*** Data for this task ***

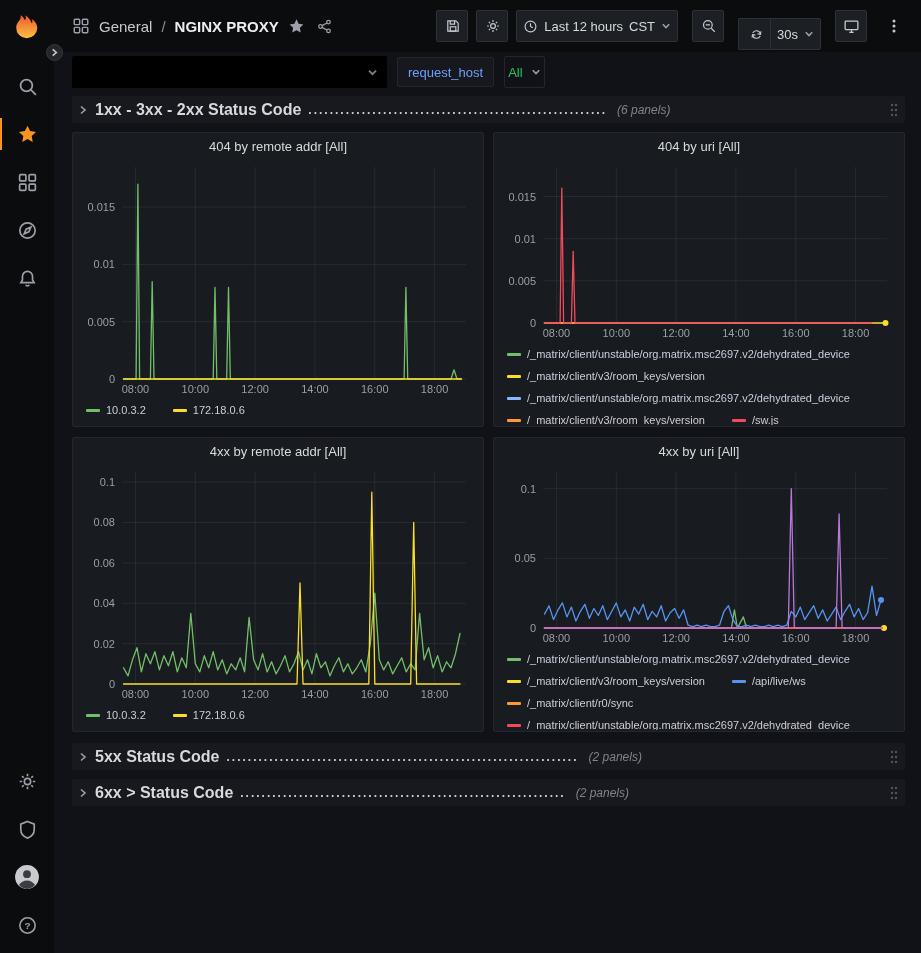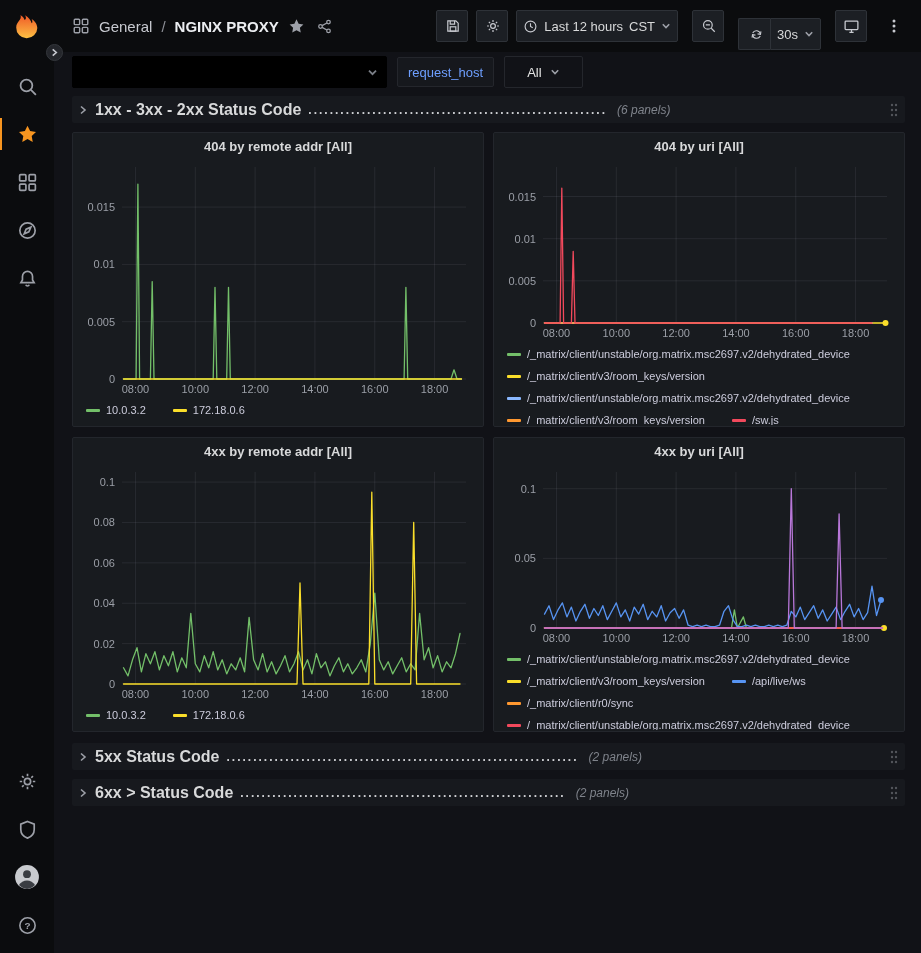--- a/index.html
+++ b/index.html
@@ -63,8 +63,8 @@
     display:flex;align-items:center;justify-content:flex-end;padding:0 8px;cursor:pointer;color:#7b7f87;
   }
   .var-select{
-    height:30px;display:flex;align-items:center;gap:8px;padding:0 22px;background:#111217;
-    border:1px solid #24262c;border-radius:2px;color:#e5e5e5;cursor:pointer;
+    height:30px;display:flex;align-items:center;gap:8px;padding:0 3px;background:#111217;
+    border:1px solid #24262c;border-radius:2px;color:#22c55e;cursor:pointer;
   }
   
   .dash{padding:4px 8px 0 18px;}

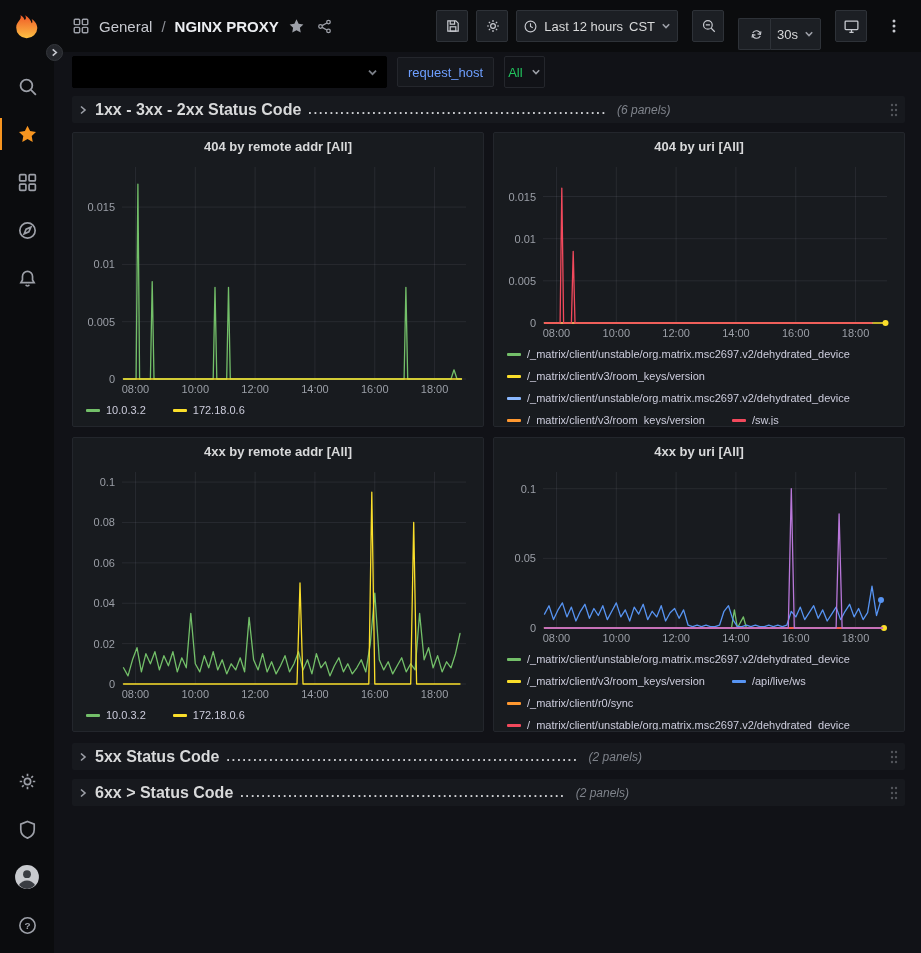--- a/index.html
+++ b/index.html
@@ -90,7 +90,7 @@
     padding:2px 7px 0;box-sizing:border-box;overflow:hidden;
   }
   .panel-title{
-    height:24px;line-height:24px;font-size:13px;font-weight:700;color:#d8d9da;
+    height:24px;line-height:24px;font-size:13px;font-weight:400;color:#d8d9da;
     cursor:pointer;white-space:nowrap;
   }
   svg.plot{display:block;}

*** End of Data for this task ***

What to produce =
Copy each entry above exactly; drop the pictures.

Solved problem =
--- a/index.html
+++ b/index.html
@@ -63,8 +63,8 @@
     display:flex;align-items:center;justify-content:flex-end;padding:0 8px;cursor:pointer;color:#7b7f87;
   }
   .var-select{
-    height:30px;display:flex;align-items:center;gap:8px;padding:0 22px;background:#111217;
-    border:1px solid #24262c;border-radius:2px;color:#e5e5e5;cursor:pointer;
+    height:30px;display:flex;align-items:center;gap:8px;padding:0 3px;background:#111217;
+    border:1px solid #24262c;border-radius:2px;color:#22c55e;cursor:pointer;
   }
   
   .dash{padding:4px 8px 0 18px;}

--- a/index.html
+++ b/index.html
@@ -90,7 +90,7 @@
     padding:2px 7px 0;box-sizing:border-box;overflow:hidden;
   }
   .panel-title{
-    height:24px;line-height:24px;font-size:13px;font-weight:700;color:#d8d9da;
+    height:24px;line-height:24px;font-size:13px;font-weight:400;color:#d8d9da;
     cursor:pointer;white-space:nowrap;
   }
   svg.plot{display:block;}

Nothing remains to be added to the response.